* Worries over euro zone debt weigh on euro
* German deputy finmin says euro risks losing credibility
* Asian physical buying picks up after price retreat
(Updates prices, adds comment)
By Jan Harvey
LONDON, June 27 Gold prices eased on Monday, briefly touching near six-week lows in early trade, as the euro suffered from concerns over the outlook for euro zone debt, and amid broad-based selling of commodities.
Spot gold was bid at $1,495.06 an ounce at 1338 GMT, against $1,499.53 late in New York on Friday. U.S. gold futures for August delivery GCv1 fell $4.70 an ounce to $1,496.20.
Simmering worries over this week's Greek parliamentary vote on austerity measures and its impact on a European Union bailout package are pressuring the euro lower versus the dollar. A stronger dollar tends to weigh on dollar-priced assets.
"Having discounted all the current market fundamentals, gold seems to be waiting for fresh market cues for the immediate move," said Pradeep Unni, senior analyst at Richcomm Global Services.

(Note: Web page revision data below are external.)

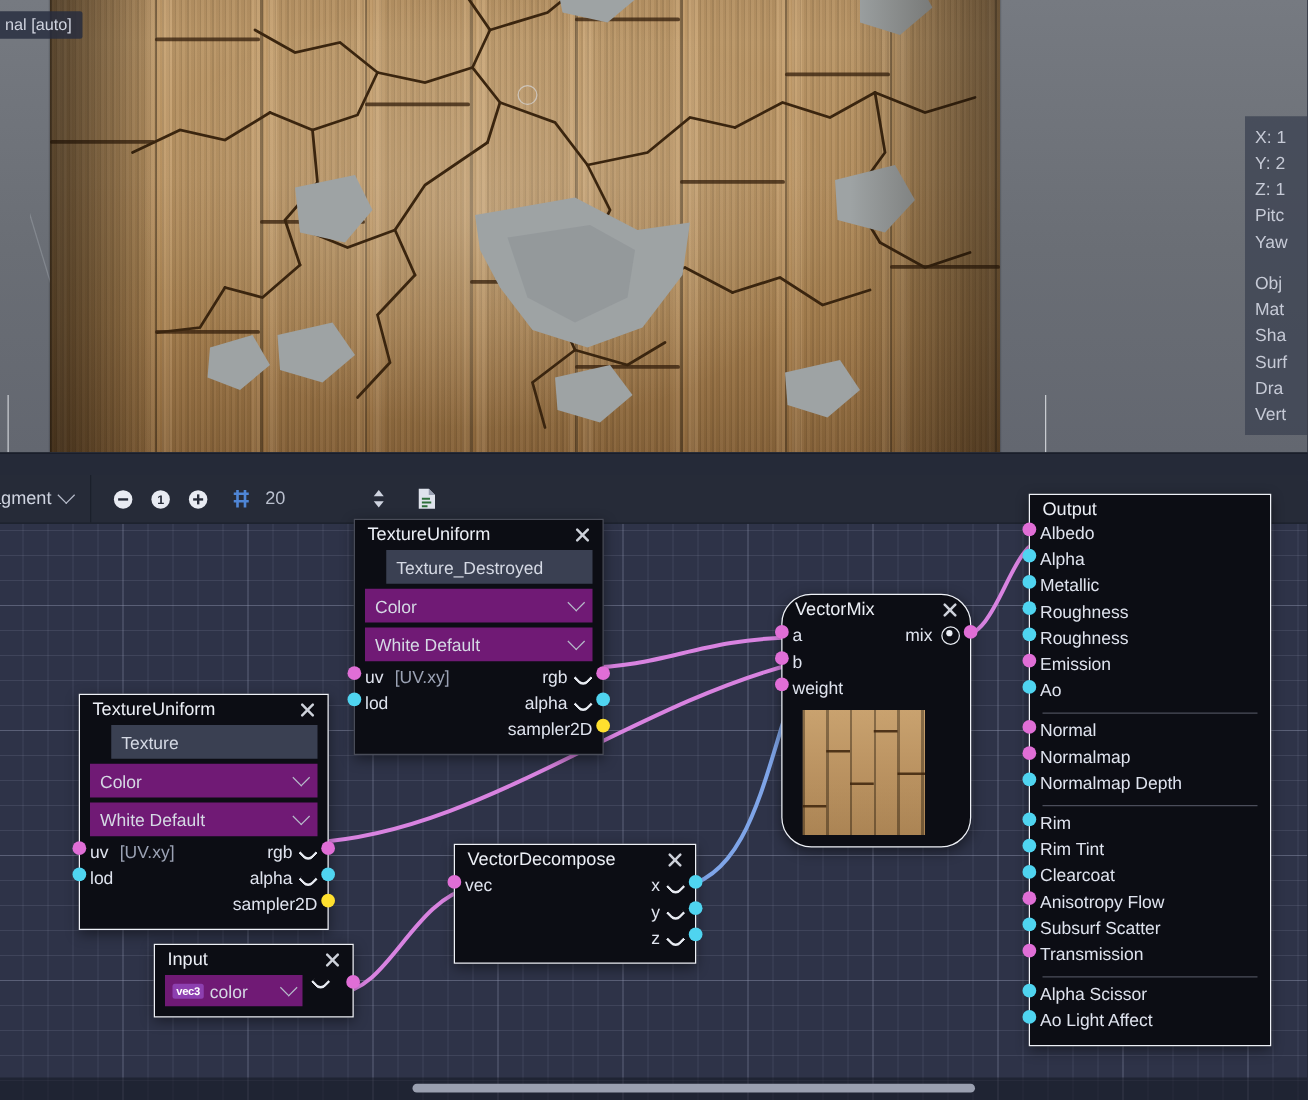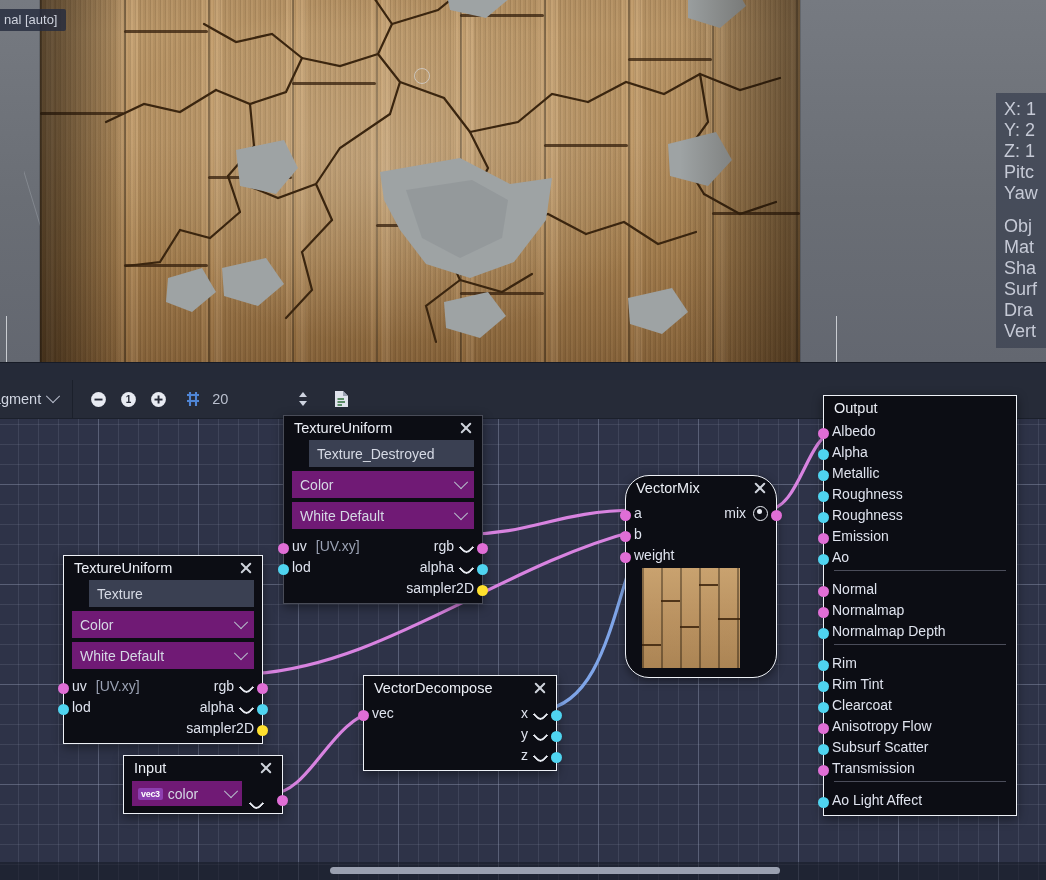--- a/index.html
+++ b/index.html
@@ -35,21 +35,21 @@
   .seam{position:absolute;height:3px;background:rgba(52,31,12,.75);border-radius:2px;}
   .crack-svg{position:absolute;left:0;top:0;width:760px;height:400px;}
   .concrete{fill:#9ea3a4;}
   .concrete2{fill:#8f9496;}
 
   
   #vp-mode{position:absolute;left:-4px;top:9px;background:rgba(38,44,62,.82);color:#cfd3de;
       font-size:13px;padding:3px 8px 4px 8px;border-radius:2px;white-space:nowrap;}
   
   #vp-info{position:absolute;right:0;top:93px;width:42px;padding:6px 0 6px 8px;
-      background:rgba(60,66,82,.78);color:#c6cad6;font-size:18px;line-height:21px;white-space:nowrap;overflow:hidden;}
+      background:rgba(60,66,82,.78);color:#c6cad6;font-size:14px;line-height:21px;white-space:nowrap;overflow:hidden;}
   #vp-info .gap{height:12px;}
   
   #vp-gizmo{position:absolute;left:414px;top:68px;width:14px;height:14px;border:1.5px solid rgba(215,220,228,.65);border-radius:50%;}
   
   .vp-vline{position:absolute;width:1px;background:rgba(235,238,242,.75);}
 
   
   #sep{position:absolute;left:0;top:362px;width:1046px;height:18px;background:#252a38;border-top:1px solid #171b26;}
 
   
@@ -78,21 +78,21 @@
   .node.sel{border:1.5px solid #eef1f7;}
   .node-title{display:flex;align-items:center;justify-content:space-between;
         padding:4px 8px 4px 10px;font-size:14.5px;color:#eceff6;}
   .node-close{width:16px;height:16px;position:relative;cursor:pointer;opacity:.92;flex:0 0 16px;}
   .node-close:before,.node-close:after{content:"";position:absolute;left:1px;top:7px;width:14px;height:2px;background:#dfe3ec;border-radius:1px;}
   .node-close:before{transform:rotate(45deg);} .node-close:after{transform:rotate(-45deg);}
   .node-body{padding:0 8px 7px 8px;}
   .field{background:#701a75;color:#d5d9e4;font-size:14px;padding:4px 8px;margin:0 0 4px 0;
          display:flex;align-items:center;justify-content:space-between;min-height:19px;}
   .field.readonly{background:#3a4052;margin-left:17px;}
-  .row{display:flex;align-items:flex-end;height:21px;position:relative;font-size:14px;}
+  .row{display:flex;align-items:flex-start;height:21px;position:relative;font-size:14px;}
   .port{width:11px;height:11px;border-radius:50%;position:absolute;}
   .port.in{left:-14px;} .port.out{right:-14px;}
   .p-pink{background:#e06ed6;} .p-cyan{background:#4fd4f0;} .p-yellow{background:#ffe02e;}
   .lbl{color:#dfe3ee;} .sub{color:#9ba2b4;margin-left:9px;}
   .rightlbl{margin-left:auto;color:#dfe3ee;display:flex;align-items:center;gap:7px;}
   .arrow-d{display:inline-block;width:13px;height:8px;position:relative;}
   .arrow-d:before{content:"";position:absolute;left:0;top:0;width:9px;height:9px;
      border-left:2px solid #e8ebf2;border-bottom:2px solid #e8ebf2;border-radius:0 0 0 6px;transform:rotate(-45deg);}
   .preview{width:98px;height:100px;margin:5px 0 2px 8px;overflow:hidden;position:relative;}
   .prev-wood{position:absolute;inset:0;background:
@@ -525,20 +525,24 @@
             <span class="port in p-cyan"></span>
             <span class="lbl">Subsurf Scatter</span>
           </div>
           <div class="row">
             <span class="port in p-pink"></span>
             <span class="lbl">Transmission</span>
           </div>
           <div class="divider"></div>
           <div class="row">
             <span class="port in p-cyan"></span>
+            <span class="lbl">Alpha Scissor</span>
+          </div>
+          <div class="row">
+            <span class="port in p-cyan"></span>
             <span class="lbl">Ao Light Affect</span>
           </div>
         </div>
     </div>
 
     <div id="hscroll">
       <div class="thumb"></div>
     </div>
   </div>
 </div>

"Technically charts are pointing at further weakness and this is reflected by the excessive strength portrayed by the U.S. dollar over the last couple of days," he added. "Oil under $90 a barrel could further bearishness to the market."
Gold fell as low as $1,490.90 an ounce in early trade as oil and industrial metals extended last week's hefty drop. U.S. crude oil futures fell towards $90 a barrel after the International Energy Agency said it would release emergency reserves, and copper, lead and nickel prices also slipped.
Commodities have come under pressure from gains in the dollar and concerns that euro zone debt problems could cause further ructions in the currency markets.
The euro fell after Moody's said Greek banks have lost about 8 percent of their private-sector customer deposits so far this year. The ratings agency warned that those institutions would face severe cash shortage if outflows mount to 35 percent of their deposits.
A Greek minister warned on Monday of "catastrophe" if parliament blocked a 28 billion-euro ($40 billion) package of tax increases and spending cuts in a parliamentary ballot expected on Wednesday.
Germany's deputy finance minister said on Monday the euro is in danger of losing credibility.
COMMODITIES SOLD HEAVILY
Worries over sovereign risk contagion on the euro zone were a key factor pushing gold prices to record highs earlier this year, though they were not enough to prevent the precious metal being caught up in heavy selling of commodities last week.
"We do not expect the price to retreat much further," Commerzbank said in a note. "This week sees the debate and vote on the austerity measures in Greece, with ratification a condition for additional financial support. It is still uncertain whether parliament will give its approval."
Money managers raised bullish bets in COMEX gold futures and options to the highest level since the week of April 24 in the week ended June 21, as bullion climbed to within $20 of its record, data from the Commodity Futures Trading Commission showed on Friday.
Speculators in silver futures and options also upped their net long positions, as safe-haven demand for precious metals grew in response to disappointing economic data from the United States and persistent concerns surrounding Europe's debt crisis.
Physical gold demand, especially from Asian buyers, picked up as prices fell towards multi-month lows, but this is unlikely to put the brakes on gold's correction for long, traders said.
"There has been good demand on the dips and I think that will continue, but that is not going to be enough ion its own right, if people are in liquidation mode, to reverse a downward trend," said Simon Weeks, head of precious metals at the Bank of Nova Scotia.
Silver was bid at $33.63 an ounce against $34.26, reflecting losses in other industrial metals. Platinum was at $1,671.49 an ounce against $1,672.99, and palladium at $718.47 against $726.80.